Among the many newer entrants is FireEye, a 35-man network security venture based in Milpitas, California that is backed by Haque's firm, Norwest, as well as Sequoia Capital, JAFCO Ventures, SVB Capital and DAG Ventures, among others. FireEye's products detect so-called malware threats and protect critical data, intellectual property and networks.

Founder and CEO Ashar Aziz believes that a growing commitment to stem cyber security breaches, including President Obama's pledge in May to make securing the nation's vital computer networks a top priority, is likely to generate broader interest in companies like his in coming months.

"We are not profitable at this point in time but we are steadily ramping our revenue," says Aziz. Large incumbents in the networking space such as Juniper Networks, another FireEye investor, have failed to address some of these weaknesses, leaving a void for start-ups to fill, he says.

"Beyond the federal government, there is significant and growing interest," he adds.

Among the multitude of increasing threats that tech experts identify are the security issues that go along with the accelerated pace of global information-sharing, perhaps best characterized by the growing popularity of social networking sites such as FaceBook, whose stock and trade is primarily information of a personal nature.

"It's sharing across organizations, within organizations, and increasingly - through modes of sharing that people have not been classically doing," says Ravi Sandhu, executive director for the Institute of Cyber Security at the University of Texas at San Antonio. "What does it even mean to secure a social network? It's not clear."

Besides dedicating resources to understand this issue, the institute is concentrating on several other areas of cyber security development, including ways to provide security protection for cloud computing, the broad umbrella of hosted services over the Internet, and better systems for the military.

"The start-ups remain fertile ground for new ideas," says Sandhu. "I expect there will be a robust start-up environment."

To be sure, some are quick to point out the United States in recent years has been slow to adopt new security technologies that have been widely deployed in the private sector, making for a difficult catch-up period. In addition, the government's bureaucratic purchasing procedures create difficult hurdles for entrepreneurs.

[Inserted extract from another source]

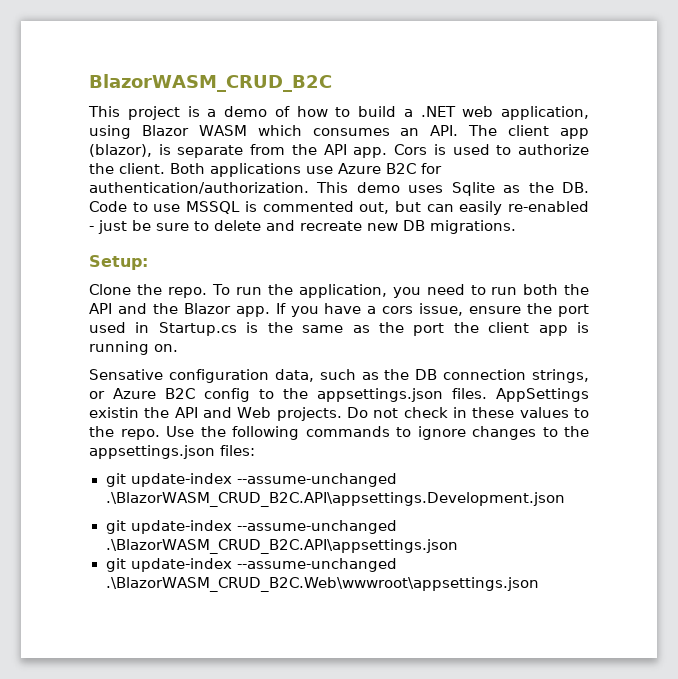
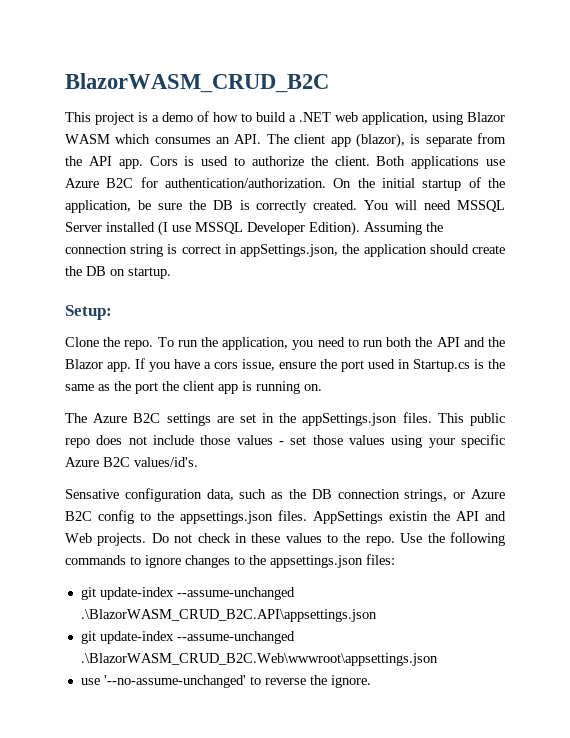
[316,182,590,196] [89,201,589,215] [89,220,516,234] This demo uses Sqlite as the DB. Code to use MSSQL is commented out, but can easily re-enabled - just be sure to delete and recreate new DB migrations. -> [333,177,505,191] [65,200,506,213] [65,221,443,236] [65,244,506,257] [65,266,171,279] On the initial startup of the application, be sure the DB is correctly created. You will need MSSQL Server installed (I use MSSQL Developer Edition). Assuming the connection string is correct in appSettings.json, the application should create the DB on startup.
(178, 348) none -> [65,412,506,426] [65,434,505,448] [65,457,198,467] // The Azure B2C settings are set in the appSettings.json files. This public repo does not include those values - set those values using your specific Azure B2C values/id's.
[105,473,397,487] [105,492,565,507] // git update-index --assume-unchanged .\BlazorWASM_CRUD_B2C.API\appsettings.Development.json -> (395, 559) none
(540, 584) none -> [80,675,371,688] // use '--no-assume-unchanged' to reverse the ignore.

"The United States government has arcane and anachronistic procurement processes," says Pascal Levensohn, founder and managing partner of Levensohn Venture Partners, a San Francisco investment firm that has backed a variety of cyber security start-ups.

"Those processes make it exceedingly difficult for emerging companies to sell leading solutions to government," he says. "There has to be a way to bridge that gap."

Levensohn, who addressed this topic at a conference of cyber security investors and entrepreneurs in Chicago earlier this week, believes the answer lies in increased collaboration among all parties with a stake in boosting Internet security: government, academia, corporations, venture capitalist and entrepreneurs.

"We need to develop a coordinated process to accelerate adoption by the government," he says.